I tested there from day 8 and continued through to day 16, nothing.  the days i felt something was going on and visually noticing what i took to be a surge i tested again and nothing.  I have been testing for 3 months now.  I am testing as i hope through the chinese medicine that i will conceive naturally before i have to go through ivf again,


----------



## bettyboop5 (Feb 16, 2009)

Lainey  you are probably not ovulating at all and need to have blood tests done by ur GP.  You need a full hormonal profile.  If i were and looking at ur age, I would stop chinese meds as u dont know what u are pumping into ur system, then do the hormonal tests including AMH then find a reputable acupunturist that deals with fertility and re-introduce chinese herbs if need be

goodluck x


----------



## Annie01 (Jun 7, 2012)

Hi Lainey, 

I agree with bettyboop - I would come off the chinese medication and go back to your GP so you get a full profile.  My clinic said not to take any chinese meds as often not sure what they are made up of.  

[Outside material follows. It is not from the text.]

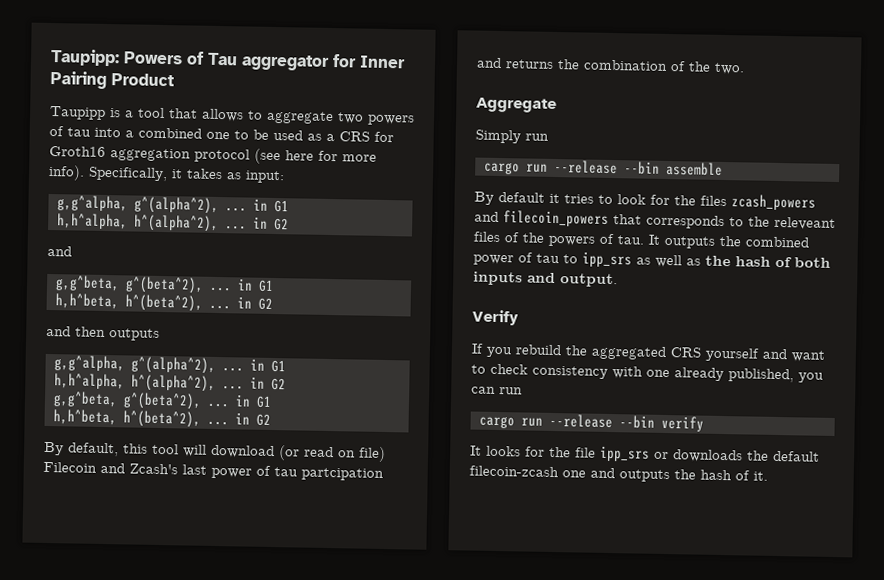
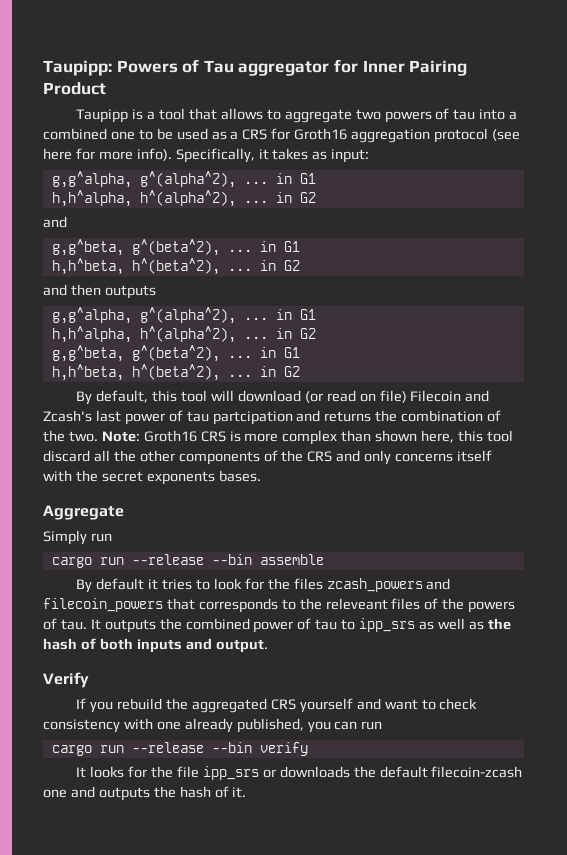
+ Note: Groth16 CRS is more complex than shown here, this tool discard all the other components of the CRS and only concerns itself with the secret exponents bases.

I'm having acupuncture with a Zita West trained acupuncturists who specialise in fertility - maybe look at the Zita West website and find someone in your area. 

Good luck hon xxx


----------



## lainey1972 (Nov 13, 2011)

thanks beetyboop5 and annie.  I have heard great testemonies about this chinese medicine but you just dont know whats best do you..    I have been doing that combined with acupuncture.  I have just ordered a bulk pack of tests and from day 8 i plan to test everyday, twice a day up until day21.  I have an appointment with my gp next week and will mention this to him. Its good advice and thank you.  So tell me then - can you go months without ovulating.  I thought tht was what might be happening but then i dismissed it as i thought it was stupid. I have now ordered a book and a thermometer as i have read it can help detect better.  Read it on someones comments.  I really feel for you bb5 and really hope you get all youve wished for


----------



## lainey1972 (Nov 13, 2011)

annie, did you have bad side effects from your iui mediction.  Did you get the snuff?


----------



## mfmcmoo (Jul 16, 2010)

Hi Lainey

I also used ovulation test kits and never once had a positive result - can't remember what time of the day I tested, but it was according to the instructions. I even tested more than once a day sometimes and still never got a positive (I think I went through more than 60 tests over a period of about 1 year). Then I went for proper internal scan the month before to check whether I was ovulating just before I was supposed to start IVF. It clearly showed that I was about to ovulate and lo and behold, I actually became pregnant naturally that month (after doc told me I had very slim chance of IVF working as AMH was so low [incidentally FSH was okay]). So I still cannot figure out whether or not I was ovulating all those other times - it drove me crazy seeing negative ovulation tests all the time, so in the end I gave up using them. I wondered whether it would be worth getting the digital one, but never got around to it. I suspect that I must have ovulated some of the other times - I cannot think that the only time I did an internal examination was the only time that I ovulated and was the only time I fell pregnant - chances are a bit slim of that.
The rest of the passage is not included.